The configs `"enable.auto.commit"` and `"group.id"` are not allowed to be specified as configs because Rama handles all offset management.

Serialization/deserialization to and from a Kafka topic is handled by Kafka, and you can specify the serializations to use via the config object.

When used as a source for a topology, a `KafkaExternalDepot` emits two-element lists containing the key and value of each record. As shown here, `Ops.EXPAND` is useful for extracting the key and value from each emitted list.  There's no difference in functionality between using `KafkaExternalDepot` as a source versus a built-in depot (e.g. all "start from" options are supported).

### Publishing to a Kafka topic

The `KafkaAppend` function publishes records to a Kafka topic from within a topology. It takes as input a `KafkaExternalDepot` and [ProducerRecord](https://javadoc.io/static/org.apache.kafka/kafka-clients/3.2.3/org/apache/kafka/clients/producer/ProducerRecord.html). The `ProducerRecord` contains the topic and partition information for publishing as well as the key and value of the record.

`KafkaAppend` should be used with `eachAsync` and emits the [RecordMetadata](https://javadoc.io/static/org.apache.kafka/kafka-clients/3.2.3/org/apache/kafka/clients/producer/RecordMetadata.html) returned by Kafka.

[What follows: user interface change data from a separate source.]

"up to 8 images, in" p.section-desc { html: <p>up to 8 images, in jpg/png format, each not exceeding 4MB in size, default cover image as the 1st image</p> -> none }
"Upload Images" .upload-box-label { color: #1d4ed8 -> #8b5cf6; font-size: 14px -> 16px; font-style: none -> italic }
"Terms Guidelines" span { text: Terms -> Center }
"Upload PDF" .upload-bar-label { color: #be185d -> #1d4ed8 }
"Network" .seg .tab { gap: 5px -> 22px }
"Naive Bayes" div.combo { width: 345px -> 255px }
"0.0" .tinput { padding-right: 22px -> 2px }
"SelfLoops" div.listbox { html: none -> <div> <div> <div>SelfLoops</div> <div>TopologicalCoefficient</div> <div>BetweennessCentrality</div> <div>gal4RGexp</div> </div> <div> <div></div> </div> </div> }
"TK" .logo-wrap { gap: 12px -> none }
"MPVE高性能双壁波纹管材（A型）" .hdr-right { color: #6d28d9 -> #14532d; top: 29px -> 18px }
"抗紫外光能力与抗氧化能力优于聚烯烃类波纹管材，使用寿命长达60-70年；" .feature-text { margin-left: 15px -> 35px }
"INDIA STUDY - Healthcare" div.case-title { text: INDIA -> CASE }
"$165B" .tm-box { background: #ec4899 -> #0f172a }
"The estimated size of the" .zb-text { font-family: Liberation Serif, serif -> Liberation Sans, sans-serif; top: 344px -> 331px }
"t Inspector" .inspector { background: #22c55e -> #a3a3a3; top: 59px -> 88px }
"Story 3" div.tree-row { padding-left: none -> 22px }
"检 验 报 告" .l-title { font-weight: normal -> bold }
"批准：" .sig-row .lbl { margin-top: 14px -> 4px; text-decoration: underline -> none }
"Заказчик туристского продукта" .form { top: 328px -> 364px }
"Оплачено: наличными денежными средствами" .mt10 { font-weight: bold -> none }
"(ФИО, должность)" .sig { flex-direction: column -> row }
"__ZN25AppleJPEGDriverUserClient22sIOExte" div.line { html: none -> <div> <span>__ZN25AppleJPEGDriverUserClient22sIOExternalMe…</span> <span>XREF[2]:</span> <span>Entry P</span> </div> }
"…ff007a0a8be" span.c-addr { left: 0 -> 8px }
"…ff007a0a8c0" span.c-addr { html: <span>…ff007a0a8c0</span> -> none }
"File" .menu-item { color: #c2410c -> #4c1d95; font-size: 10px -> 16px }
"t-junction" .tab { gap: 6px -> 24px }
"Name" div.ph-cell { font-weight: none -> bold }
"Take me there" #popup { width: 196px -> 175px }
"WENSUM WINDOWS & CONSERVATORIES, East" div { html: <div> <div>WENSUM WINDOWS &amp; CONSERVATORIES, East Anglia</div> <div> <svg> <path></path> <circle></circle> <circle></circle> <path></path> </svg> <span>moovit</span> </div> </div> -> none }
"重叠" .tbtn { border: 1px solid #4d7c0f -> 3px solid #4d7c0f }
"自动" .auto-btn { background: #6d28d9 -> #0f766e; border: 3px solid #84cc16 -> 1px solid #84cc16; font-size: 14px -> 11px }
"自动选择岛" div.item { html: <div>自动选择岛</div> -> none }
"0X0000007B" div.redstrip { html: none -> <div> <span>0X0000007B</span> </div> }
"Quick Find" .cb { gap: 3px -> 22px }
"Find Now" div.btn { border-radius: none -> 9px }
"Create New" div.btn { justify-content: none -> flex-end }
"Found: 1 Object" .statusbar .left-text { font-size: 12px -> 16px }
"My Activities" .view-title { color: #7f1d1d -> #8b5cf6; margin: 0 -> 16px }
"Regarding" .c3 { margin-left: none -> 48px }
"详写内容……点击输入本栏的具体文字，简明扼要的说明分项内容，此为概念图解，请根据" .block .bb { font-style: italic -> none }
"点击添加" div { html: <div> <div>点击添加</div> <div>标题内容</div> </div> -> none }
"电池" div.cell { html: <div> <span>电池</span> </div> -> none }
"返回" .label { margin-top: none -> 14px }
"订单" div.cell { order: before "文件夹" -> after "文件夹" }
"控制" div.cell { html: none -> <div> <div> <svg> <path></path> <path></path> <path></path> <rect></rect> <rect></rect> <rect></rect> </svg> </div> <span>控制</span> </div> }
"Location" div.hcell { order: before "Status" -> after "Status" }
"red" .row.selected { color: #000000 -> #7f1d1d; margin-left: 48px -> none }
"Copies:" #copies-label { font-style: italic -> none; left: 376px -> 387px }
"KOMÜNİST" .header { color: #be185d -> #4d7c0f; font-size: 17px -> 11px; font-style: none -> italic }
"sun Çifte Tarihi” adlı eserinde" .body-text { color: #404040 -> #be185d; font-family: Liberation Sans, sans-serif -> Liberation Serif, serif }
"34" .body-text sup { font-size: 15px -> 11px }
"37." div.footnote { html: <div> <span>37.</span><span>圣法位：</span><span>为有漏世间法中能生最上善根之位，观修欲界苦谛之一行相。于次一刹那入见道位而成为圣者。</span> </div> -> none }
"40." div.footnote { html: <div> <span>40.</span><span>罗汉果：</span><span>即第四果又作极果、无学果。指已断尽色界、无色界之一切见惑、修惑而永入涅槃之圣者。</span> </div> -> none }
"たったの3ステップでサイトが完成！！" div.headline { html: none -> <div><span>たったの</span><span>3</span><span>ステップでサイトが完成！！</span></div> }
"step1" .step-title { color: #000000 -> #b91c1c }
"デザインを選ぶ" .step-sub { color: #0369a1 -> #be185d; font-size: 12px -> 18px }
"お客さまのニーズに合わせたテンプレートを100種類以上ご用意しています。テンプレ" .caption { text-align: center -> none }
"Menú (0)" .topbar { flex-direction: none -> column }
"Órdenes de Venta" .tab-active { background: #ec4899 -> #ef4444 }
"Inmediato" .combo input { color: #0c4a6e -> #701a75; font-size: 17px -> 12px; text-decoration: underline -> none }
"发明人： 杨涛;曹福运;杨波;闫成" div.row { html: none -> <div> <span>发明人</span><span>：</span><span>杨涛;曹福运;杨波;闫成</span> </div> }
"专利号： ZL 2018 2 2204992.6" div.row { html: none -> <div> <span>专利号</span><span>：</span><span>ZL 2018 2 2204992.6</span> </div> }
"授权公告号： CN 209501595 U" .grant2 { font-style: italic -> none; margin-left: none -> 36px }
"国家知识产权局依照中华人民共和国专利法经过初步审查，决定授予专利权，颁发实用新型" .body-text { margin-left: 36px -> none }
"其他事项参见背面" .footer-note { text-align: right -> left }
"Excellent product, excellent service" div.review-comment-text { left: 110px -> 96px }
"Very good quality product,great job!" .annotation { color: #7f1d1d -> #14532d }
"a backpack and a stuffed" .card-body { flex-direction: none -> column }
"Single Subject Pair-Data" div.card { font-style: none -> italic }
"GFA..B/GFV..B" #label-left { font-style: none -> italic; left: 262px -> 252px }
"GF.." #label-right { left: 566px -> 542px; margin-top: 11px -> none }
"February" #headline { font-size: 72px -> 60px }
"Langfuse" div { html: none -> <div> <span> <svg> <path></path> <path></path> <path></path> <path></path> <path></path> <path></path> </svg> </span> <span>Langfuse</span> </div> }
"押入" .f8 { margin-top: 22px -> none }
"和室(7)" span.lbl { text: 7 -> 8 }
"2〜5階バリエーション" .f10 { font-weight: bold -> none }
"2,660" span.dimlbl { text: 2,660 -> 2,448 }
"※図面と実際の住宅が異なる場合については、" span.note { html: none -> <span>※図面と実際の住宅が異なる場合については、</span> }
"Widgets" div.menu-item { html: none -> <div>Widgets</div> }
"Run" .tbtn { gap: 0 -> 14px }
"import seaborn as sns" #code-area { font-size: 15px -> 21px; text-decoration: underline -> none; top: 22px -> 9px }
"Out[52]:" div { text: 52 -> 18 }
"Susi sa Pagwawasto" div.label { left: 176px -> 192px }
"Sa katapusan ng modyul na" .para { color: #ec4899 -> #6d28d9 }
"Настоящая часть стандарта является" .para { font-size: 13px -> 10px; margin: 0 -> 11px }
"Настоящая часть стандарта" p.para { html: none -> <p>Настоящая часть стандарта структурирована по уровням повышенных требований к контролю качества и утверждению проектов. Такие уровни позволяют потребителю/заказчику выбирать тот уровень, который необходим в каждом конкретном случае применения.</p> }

By default `KafkaAppend` in an `eachAsync` doesn't emit until Kafka has returned the `RecordMetadata`. This ties success of the topology doing the append with success of the record being published to Kafka. So if the Kafka append fails, the topology will retry. If you don't care about this and prefer an at-most once append guarantee, you can parameterize the `KafkaAppend` constructor to tell it to emit without waiting to hear back from Kafka. For example:

```java

.eachAsync(new KafkaAppend(false), "*kafka", "*producerRecord")

```

In this case the `eachAsync` call will emit `null` and the topology will succeed without waiting for Kafka to acknowledge the append.